La riviera enchantée de Jean Cocteau

L’artiste a posé sa griffe sur un morceau très choisi de la côte d’Azur, qui lui rend hommage. Suivons les traces du poète.

Trois corniches, la grande, la basse et la moyenne donnent accès à Villefranche-sur-Mer, entre Nice et Monaco. Mais, d’où qu’on arrive, l’éblouissement est intact. La petite cité, fidèle à ses origines et colorée à l’italienne, avec du linge claquant entre des murs ocre, est splendide de haut en bas, de la citadelle aux trois musées jusqu’à la darse. Sur ce quai, on respire à fond, envahi de bien-être sous la caresse du soleil.

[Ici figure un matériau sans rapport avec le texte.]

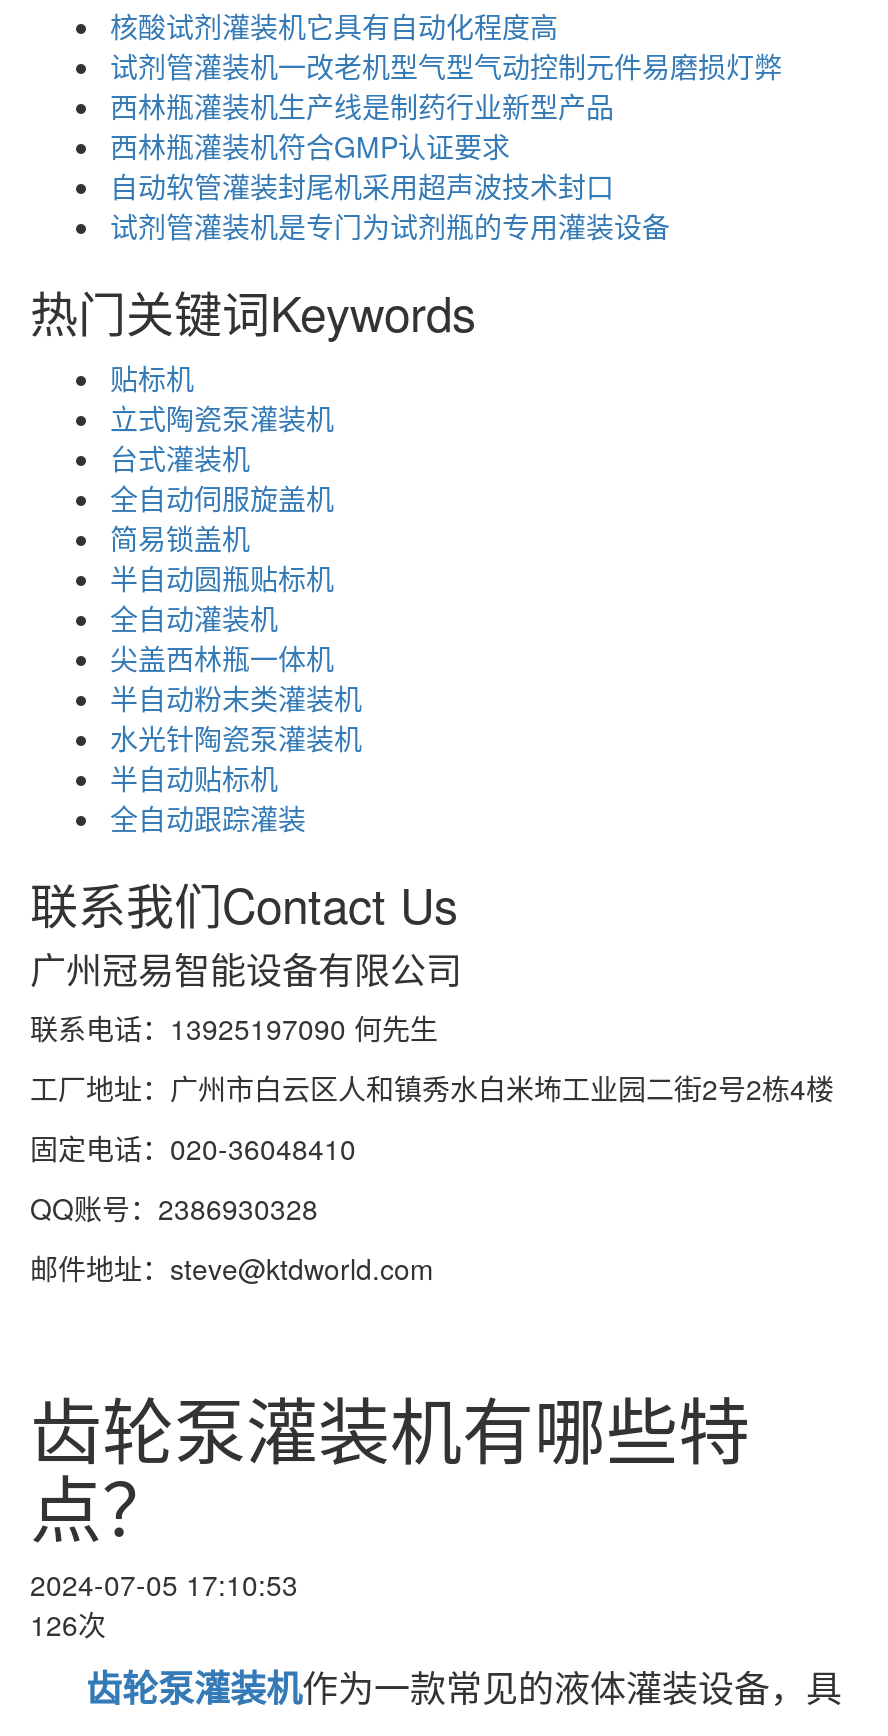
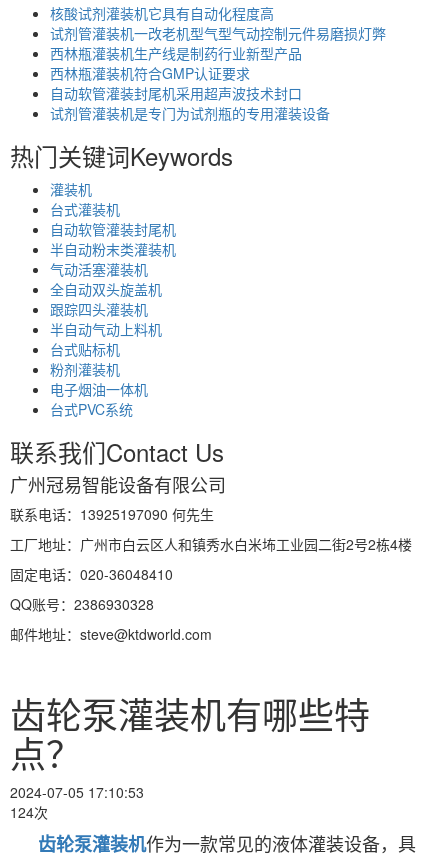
- 贴标机
- 立式陶瓷泵灌装机
+ 灌装机

moved up: 台式灌装机

- 全自动伺服旋盖机
- 简易锁盖机
- 半自动圆瓶贴标机
- 全自动灌装机
- 尖盖西林瓶一体机
+ 自动软管灌装封尾机

moved up: 半自动粉末类灌装机

- 水光针陶瓷泵灌装机
- 半自动贴标机
- 全自动跟踪灌装
+ 气动活塞灌装机
+ 全自动双头旋盖机
+ 跟踪四头灌装机
+ 半自动气动上料机
+ 台式贴标机
+ 粉剂灌装机
+ 电子烟油一体机
+ 台式PVC系统

- 126次
+ 124次
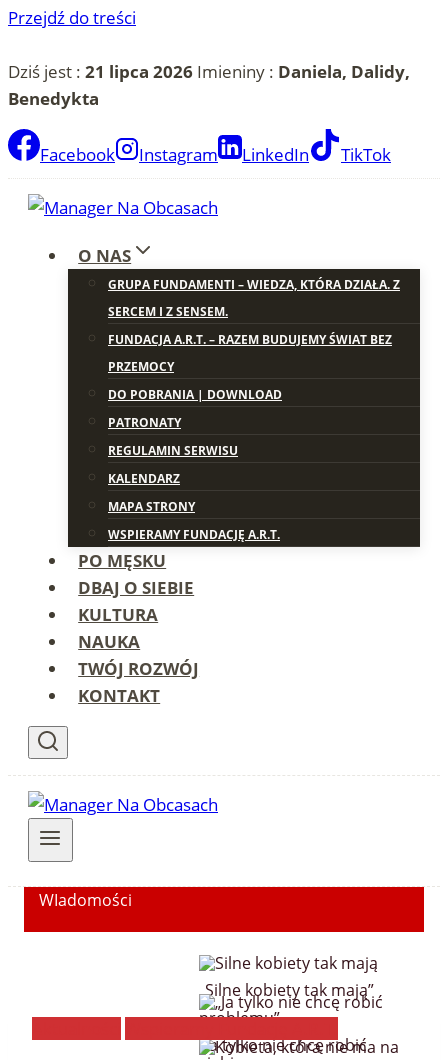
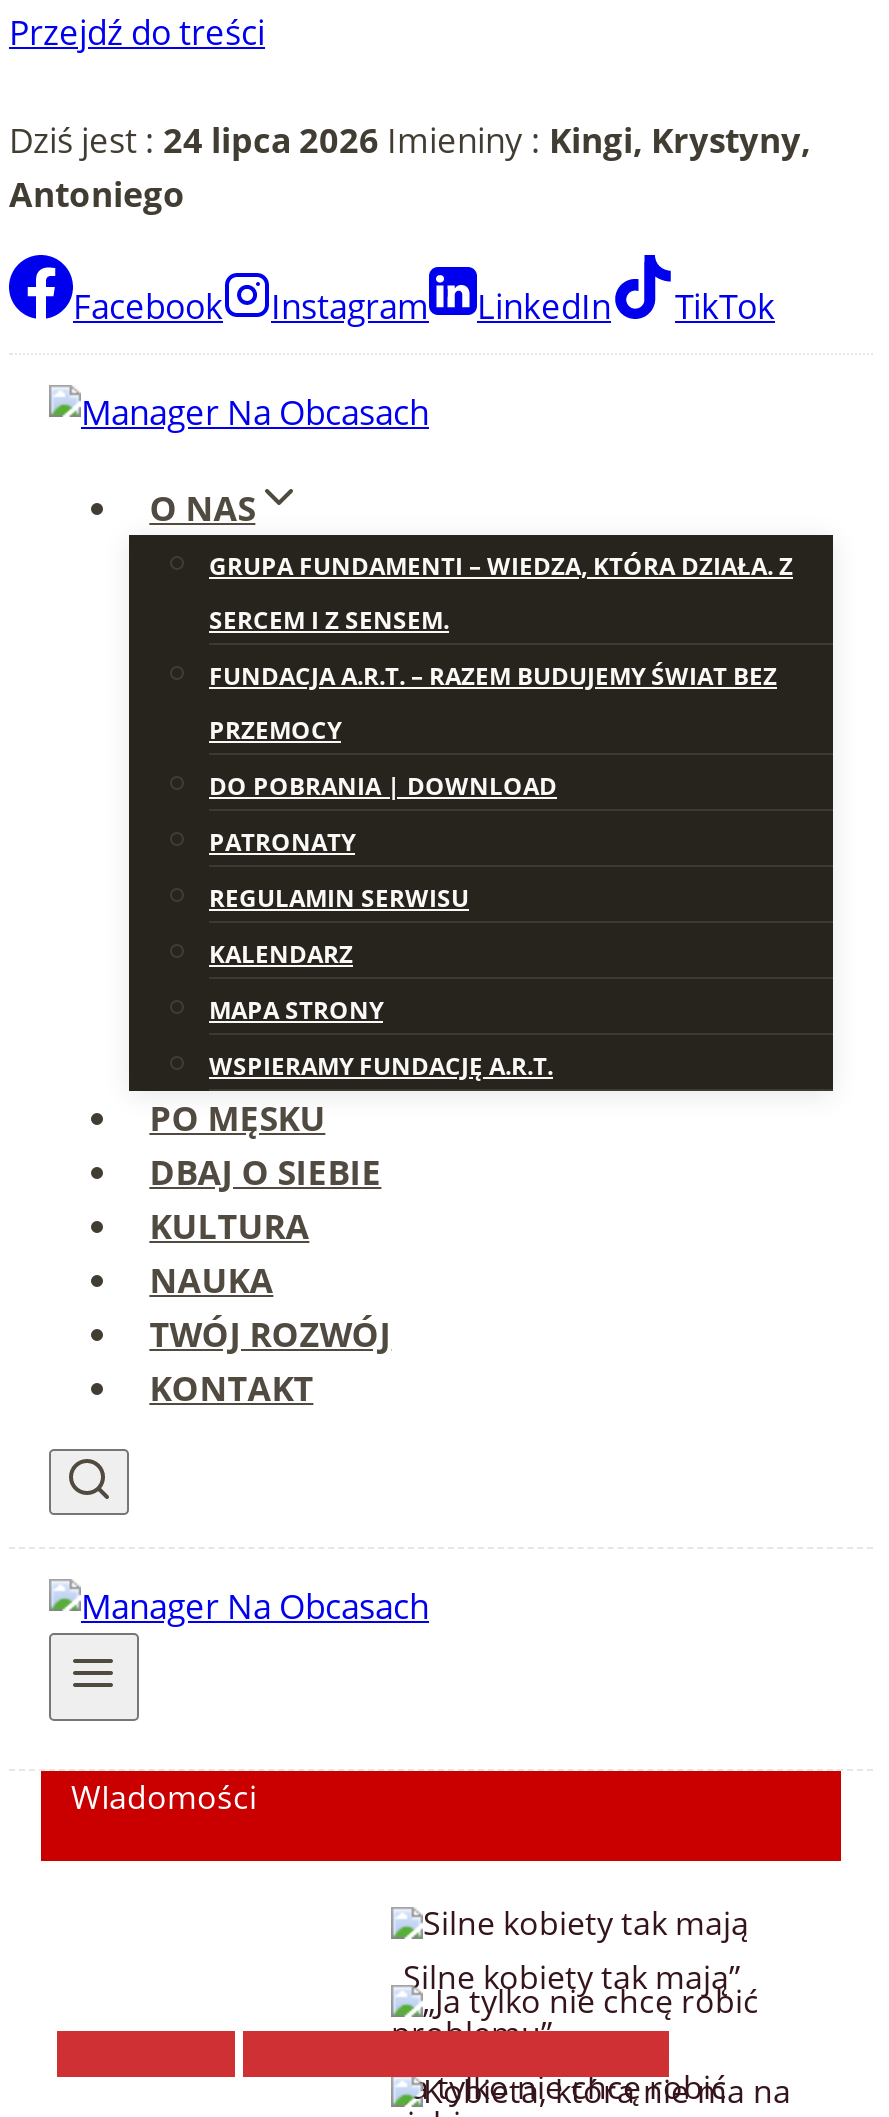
- Dziś jest : 21 lipca 2026 Imieniny : Daniela, Dalidy,
- Benedykta
+ Dziś jest : 24 lipca 2026 Imieniny : Kingi, Krystyny,
+ Antoniego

Les lieux, hier populaires et bon enfant, ont eu beau changer de standing, et les héritiers des dynasties hôtelières, avoir parfois leur avion privé, la Méditerranée reste d’un merveilleux bleu profond sous un ciel d’azur, cliché parfait, spectacle accessible à tout un chacun. Cocteau, longtemps habitué de ces lieux, dont le buste en bronze surmontant une citation trône sur le quai semble exaucé : « Quand je regarde Villefranche, je vois ma jeunesse. Fassent les hommes qu’elle ne change jamais.« 

Des anges et des gitans

Un de ces hommes, Jean-Paul Roux, pêcheur professionnel à l’accent chantant et la belle verve méridionale, continue de sortir avant l’aurore pour fournir Le Petit Banc, son étal sur les quais, et le restaurant de sa fille Krystel, à l’enseigne de La Fille du Pêcheur.

Patron de le la prud’homie des pêcheurs, il peut à tout moment vous ouvrir les portes du joyau de Villefranche : la très ancienne chapelle romane Saint-Pierre, couverte de fresques, dedans et dehors, par les soins de Cocteau. Elle servait à remiser les filets quand l’artiste, plus tout jeune, s’avisa de vouloir l’orner et la rendre au culte. Il y travailla bénévolement tout au long des années 1956 et 1957.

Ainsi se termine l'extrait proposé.